Drawn away from this topic, during the consideration of which, a little of the sharpness of Molly's disposition had asserted itself, she went on to state, in connection with the events of the past night, that Hannah had been ill for two days or more with a swelled face; that it grew so bad after they had gone upstairs, the night before, that she got out of bed, and dressing herself--Molly was closely questioned here, but insisted upon the fact that Hannah had fully dressed herself, even to arranging her collar and ribbon--lighted a candle, and made known her intention of going down to Miss Eleanore for aid.

"Why Miss Eleanore?" a juryman here asked.

"Oh, she is the one who always gives out medicines and such like to the servants."

Urged to proceed, she went on to state that she had already told all she knew about it. Hannah did not come back, nor was she to be found in the house at breakfast time.

"You say she took a candle with her," said the coroner. "Was it in a candlestick?"

"No, sir; loose like."

"Why did she take a candle? Does not Mr. Leavenworth burn gas in his halls?"

"Yes, sir; but we put the gas out as we go up, and Hannah is afraid of the dark."

"If she took a candle, it must be lying somewhere about the house. Now, has anybody seen a stray candle?"

"Not as I knows on, sir."

"Is this it?" exclaimed a voice over my shoulder.

It was Mr. Gryce, and he was holding up into view a half-burned paraffine candle.

"Yes, sir; lor', where did you find it?"

"In the grass of the carriage yard, half-way from the kitchen door to the street," he quietly returned.
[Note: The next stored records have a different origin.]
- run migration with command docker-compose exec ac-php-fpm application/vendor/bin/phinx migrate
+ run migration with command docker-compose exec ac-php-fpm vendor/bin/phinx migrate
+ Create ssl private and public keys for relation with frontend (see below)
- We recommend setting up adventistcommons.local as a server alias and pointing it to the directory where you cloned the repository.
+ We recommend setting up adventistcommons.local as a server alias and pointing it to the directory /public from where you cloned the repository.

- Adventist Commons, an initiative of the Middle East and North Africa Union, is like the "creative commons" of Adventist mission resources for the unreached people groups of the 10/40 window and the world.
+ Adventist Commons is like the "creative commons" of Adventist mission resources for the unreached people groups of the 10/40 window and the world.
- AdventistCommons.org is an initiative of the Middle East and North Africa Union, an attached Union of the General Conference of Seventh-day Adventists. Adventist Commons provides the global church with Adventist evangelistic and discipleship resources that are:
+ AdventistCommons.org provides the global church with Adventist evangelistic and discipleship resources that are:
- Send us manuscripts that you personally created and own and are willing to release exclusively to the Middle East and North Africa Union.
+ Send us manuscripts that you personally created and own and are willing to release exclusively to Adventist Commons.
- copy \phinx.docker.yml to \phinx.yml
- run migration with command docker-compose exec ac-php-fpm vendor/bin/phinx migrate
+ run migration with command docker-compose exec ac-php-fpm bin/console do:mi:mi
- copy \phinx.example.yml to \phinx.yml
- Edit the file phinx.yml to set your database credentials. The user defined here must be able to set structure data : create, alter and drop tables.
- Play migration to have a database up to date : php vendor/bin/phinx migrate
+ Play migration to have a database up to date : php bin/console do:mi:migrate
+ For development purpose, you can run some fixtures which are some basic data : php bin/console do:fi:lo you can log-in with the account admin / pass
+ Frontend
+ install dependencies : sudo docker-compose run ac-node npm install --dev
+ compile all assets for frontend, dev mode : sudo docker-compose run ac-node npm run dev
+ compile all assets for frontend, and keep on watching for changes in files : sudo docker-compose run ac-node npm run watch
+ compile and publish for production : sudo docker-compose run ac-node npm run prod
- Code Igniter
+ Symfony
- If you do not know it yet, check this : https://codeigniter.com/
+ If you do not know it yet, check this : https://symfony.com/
Sensation. A clue, then, at last! Something had been found which seemed to connect this mysterious murder with the outside world. Instantly the backdoor assumed the chief position of interest. The candle found lying in the yard seemed to prove, not only that Hannah had left the house shortly after descending from her room, but had left it by the backdoor, which we now remembered was only a few steps from the iron gate opening into the side street. But Thomas, being recalled, repeated his assertion that not only the back-door, but all the lower windows of the house, had been found by him securely locked and bolted at six o'clock that morning. Inevitable conclusion--some one had locked and bolted them after the girl. Who? Alas, that had now become the very serious and momentous question.